Rutgers approves preferred student name policy
Rutgers has approved a student preferred name policy, starting last week. According to the policy, class rosters, Sakai and Rutgers Electronic Grading and Information System will allow students to use preferred names instead of legal names.
This policy would no longer require students, especially gender-nonconforming, international and transgender students, to email professors beforehand to use different names or pronouns, said Zaneta Rago, acting director of the Center for Social Justice Education and LGBT Communities.
Rago said the procedure took nearly two years due to the technicalities associated with it. However, the center, along with student groups such as Rutgers University Student Assembly and Trans*missions, helped in its implementation.

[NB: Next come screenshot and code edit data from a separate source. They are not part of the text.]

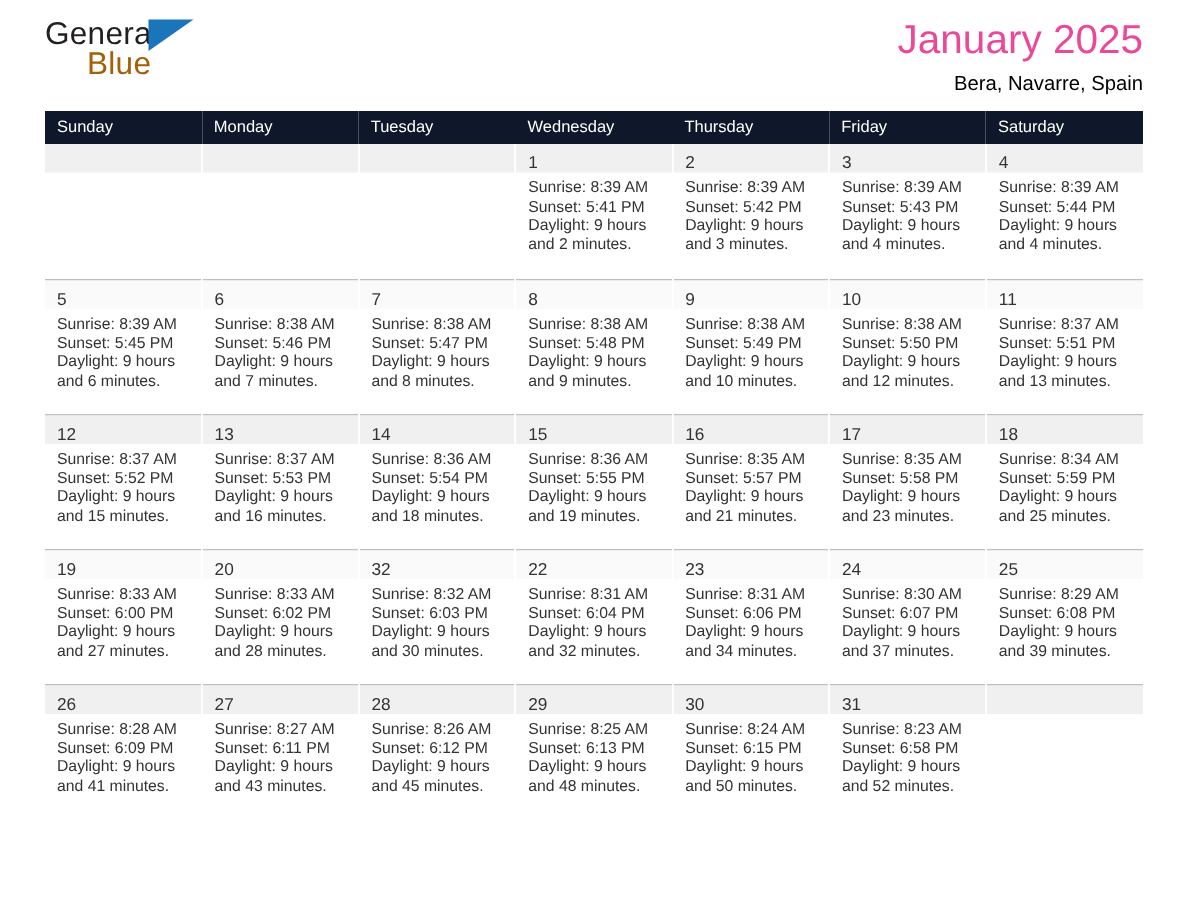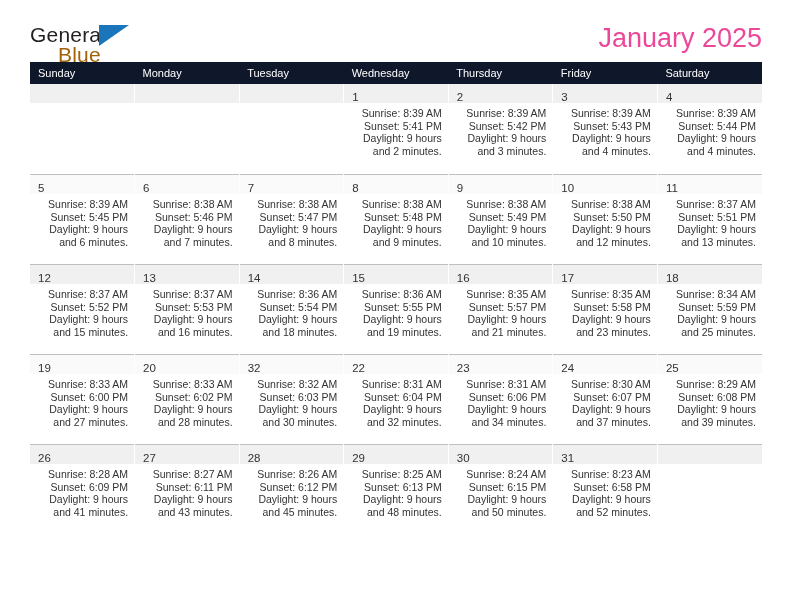"General" .header { height: 62px -> 74px; padding-top: 24px -> 12px }
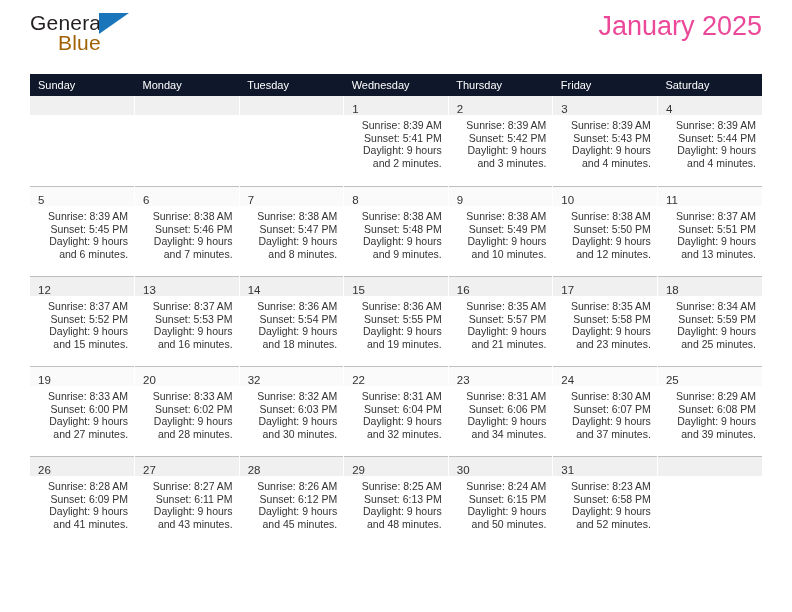"Bera, Navarre, Spain" div.cal-subtitle { html: none -> <div>Bera, Navarre, Spain</div> }
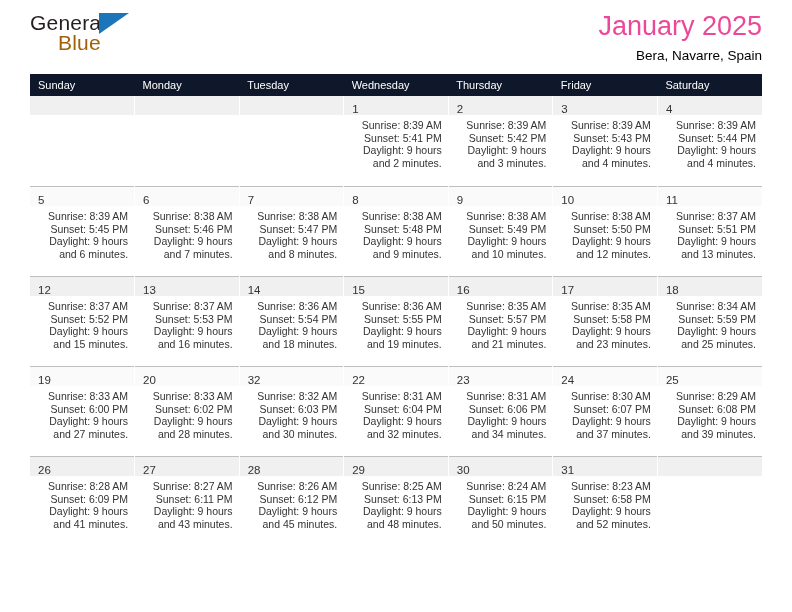"Sunrise: 8:39 AM" .cell-body { text-align: right -> none }
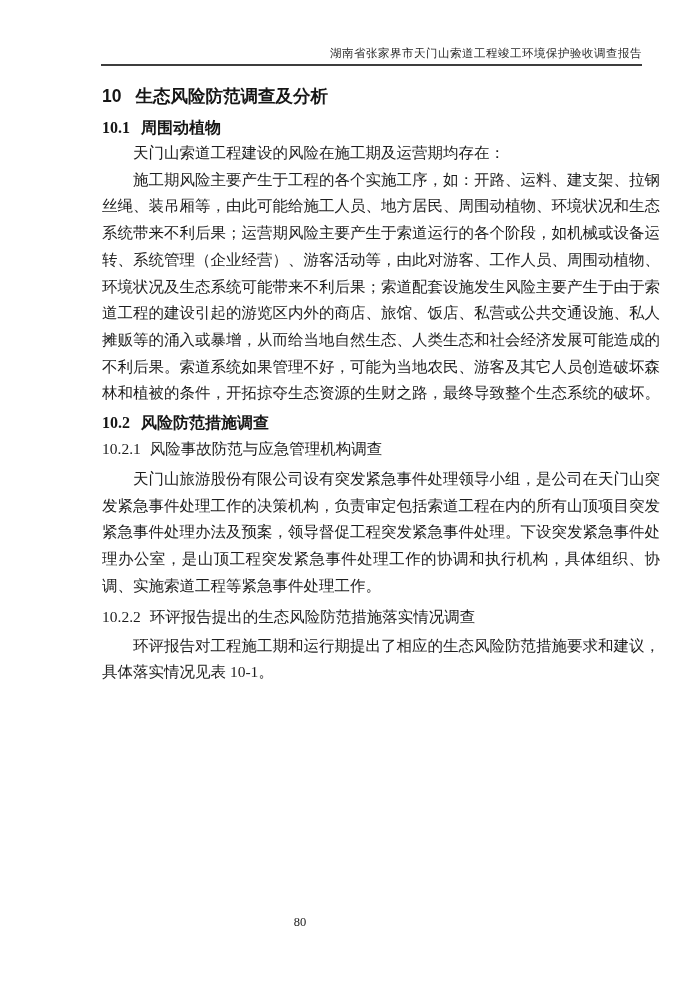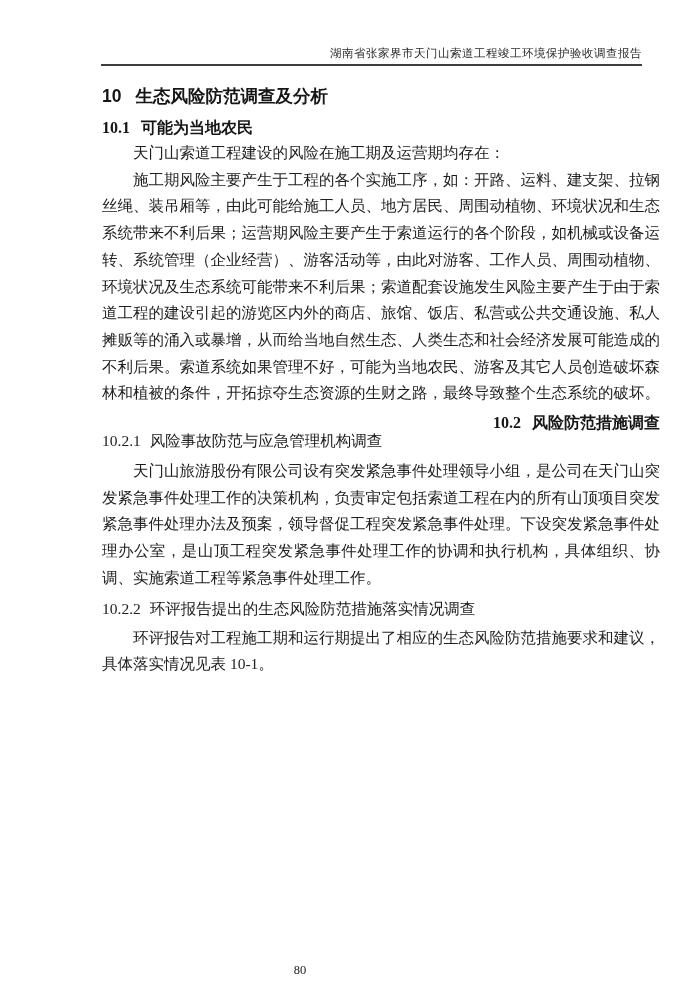"可能为当地农民" span { text: 可能为当地农民 -> 周围动植物 }
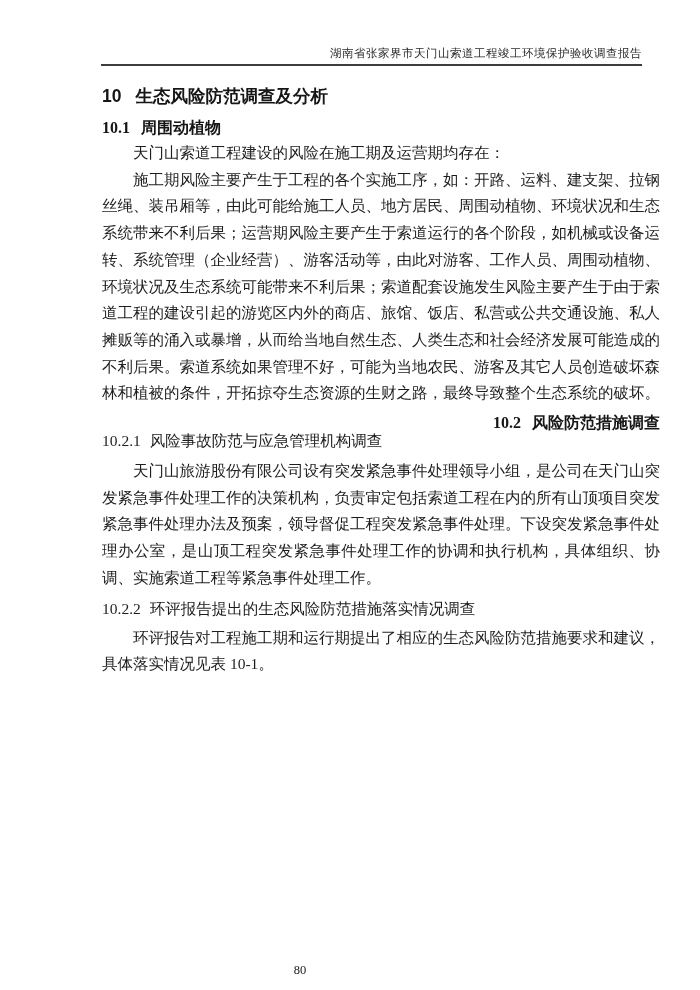"10.2 风险防范措施调查" #sec-10-2 { text-align: right -> none }
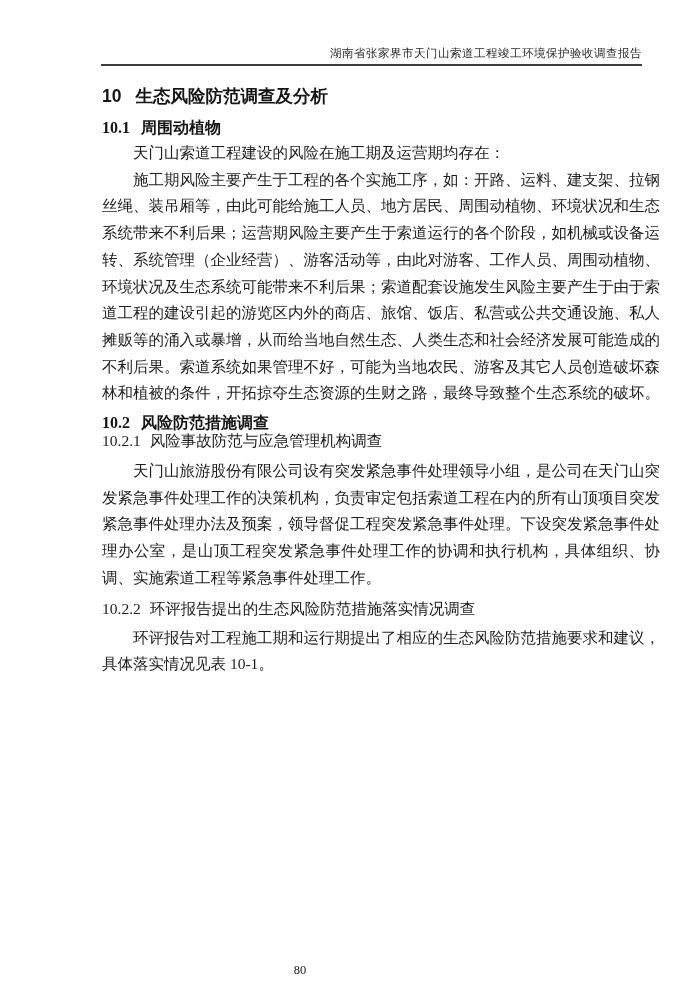"10.2.1 风险事故防范与应急管理机构调查" #subsec-10-2-1 { margin-top: none -> 8px }
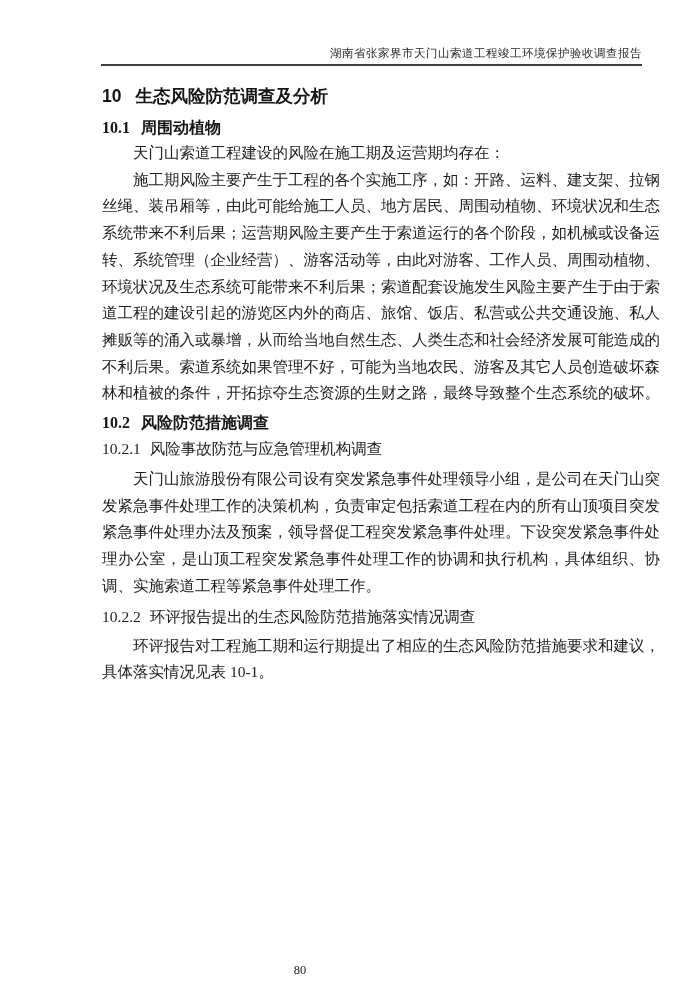"80" .page-footer { top: 963px -> 915px }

“LGBT students and staff have been talking about the possibility of a preferred name policy for two years now, and ultimately with the creation of a new student group, the Trans*missions — the first trans and gender-nonconforming and ally student group on campus — in conjunction with RUSA, put together a preferred name bill last year,”
While the policy did not face any kind of pushback, the technicalities consumed most of the time.
“To create any type of change on campus, it’s a group effort between students, faculty, staff and administrators, and I wouldn’t necessarily say it was very difficult, but I think it has been a long process just because there’s so many technical aspects to … implementing the change,” she said.
The center worked with the division of Student Affairs, the Registrar’s Office and the Office of Information Technology to institute the procedure.
Justin Lucero, treasurer for RUSA, said RUSA held a meeting in November last year to discuss the bill on preferred name policy and passed it.
“The first thing we did was pass a resolution to publicize support for the policy,” said Lucero, a junior in the Edward J. Bloustein School of Planning and Public Policy.
Last year, members of RUSA met Felicia McGinty, vice chancellor for Student Affairs, to express the need for the policy. McGinty said she would draft the policy change and bring it up with administration.
Rago said since the policy became operational, about 65 students have signed forms to utilize the policy. However, this was only the first phase of the procedure. The second phase, which is in progress, would allow students to use preferred names for student ID cards and housing rosters.